Transformation, under former CEO Greg Kay and chairman Sir Ron Trotter, cost at least $20 million and disrupted earnings, profits and dividends for Wrightson, which was floated off as a public company by parent FCL in 1993.
Many clients reacted to the "unbundling" of Wrightson's divisions by transferring some of their business to competing companies, such as Williams & Kettle, Pyne Gould Guinness, Allied Farmers and Farmlands.
Wrightson managing director Allan Freeth said the lost opportunities included livestock loans, a large part of traditional "seasonal finance" for farmers.
"When we made a livestock sale we couldn't offer the short-term finance, which competitors were able to do," he said.
So Wrightson approached Rabobank, which is an agricultural bank specialising in mortgages and longer-term lending, for approval to re-introduce seasonal finance products in its own right.
"We have started again in a small way, with a new financial services manager," said Dr Freeth, who was finance division GM in 1998-99 when the Rabobank deal was done.

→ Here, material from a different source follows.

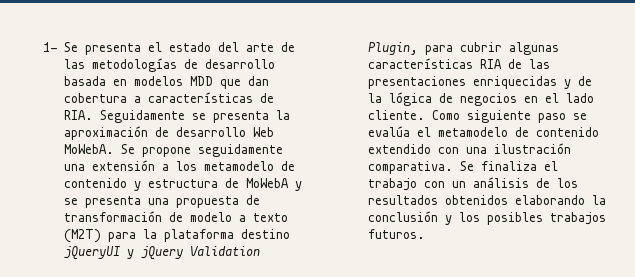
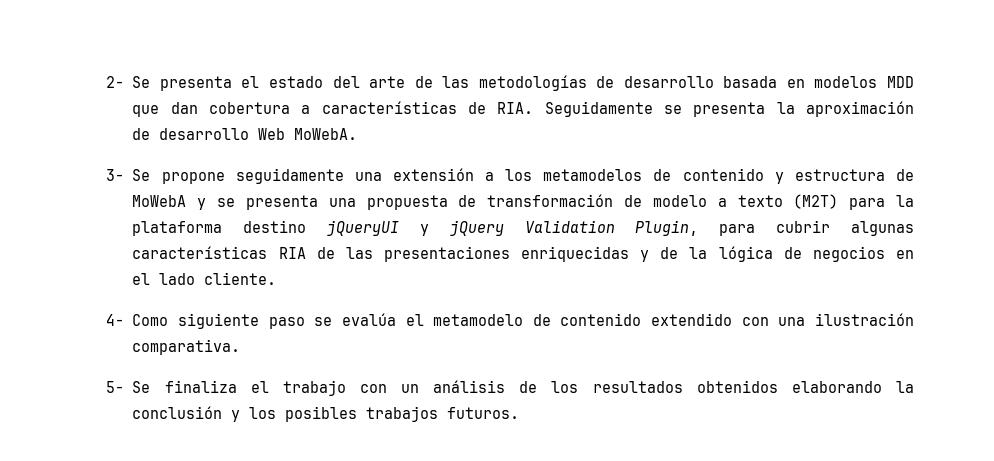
- 1- Se presenta el estado del arte de las metodologías de desarrollo basada en modelos MDD que dan cobertura a características de RIA. Seguidamente se presenta la aproximación de desarrollo Web MoWebA. Se propone seguidamente una extensión a los metamodelo de contenido y estructura de MoWebA y se presenta una propuesta de transformación de modelo a texto (M2T) para la plataforma destino jQueryUI y jQuery Validation Plugin, para cubrir algunas características RIA de las presentaciones enriquecidas y de la lógica de negocios en el lado cliente. Como siguiente paso se evalúa el metamodelo de contenido extendido con una ilustración comparativa. Se finaliza el trabajo con un análisis de los resultados obtenidos elaborando la conclusión y los posibles trabajos futuros.
+ 2- Se presenta el estado del arte de las metodologías de desarrollo basada en modelos MDD que dan cobertura a características de RIA. Seguidamente se presenta la aproximación de desarrollo Web MoWebA.
+ 3- Se propone seguidamente una extensión a los metamodelos de contenido y estructura de MoWebA y se presenta una propuesta de transformación de modelo a texto (M2T) para la plataforma destino jQueryUI y jQuery Validation Plugin, para cubrir algunas características RIA de las presentaciones enriquecidas y de la lógica de negocios en el lado cliente.
+ 4- Como siguiente paso se evalúa el metamodelo de contenido extendido con una ilustración comparativa.
+ 5- Se finaliza el trabajo con un análisis de los resultados obtenidos elaborando la conclusión y los posibles trabajos futuros.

Wrightson's share price has doubled in the past 12 months and now sits around 115c. It recently announced for the first time a nine-month interim result, which was $16 million net profit after tax, and it appears to be on track to double last year's $10 million annual profit and pay better than 10c in dividend.
Dr Freeth said Wrightson's better earnings profile now included about 15% from its "Solutions Strategy," which aimed to sell clients packages of farm advice, new products, improved genetics and marketing options. He would like to see that proportion grow to 35-40%, where it would provide a buffer to the cyclical nature of commodity prices and agency commissions.
"The jury is still out on our Solutions strategy - analysts like what we say but suspect we are still very commodity price exposed. They probably can't rank our biotechnology ambitions, as to whether there is any money in it.
"So when commodity prices start to fall, we may get sold down. We have a long way to go before the share market won't shift on commodity price information," he says.
Meanwhile in the same sector the regional company Allied Farmers has listed on the Stock Exchange, conferring advantages in capital raising and share liquidity.
It went into a scheme of arrangement under financial difficulties in the late 1980s and early 1990s, from which it emerged in 1993 with all creditors paid in full.
It has expanded steadily from a Taranaki base and now operates in King Country and Waikato and, through its specialist plant and equipment finance arm, in Auckland.
In the year to June 30, 2001 net profit after tax was up 36% to $4.3 million on revenue of $138 million. The half-year result to December 31 saw $2.686 million profit.
There are now four listed rural servicing companies - Wrightson, Williams & Kettle, Pyne Gould Guinness and Allied Farmers.
Investor expectations are for all four to have record full-year results when announcements are made in August.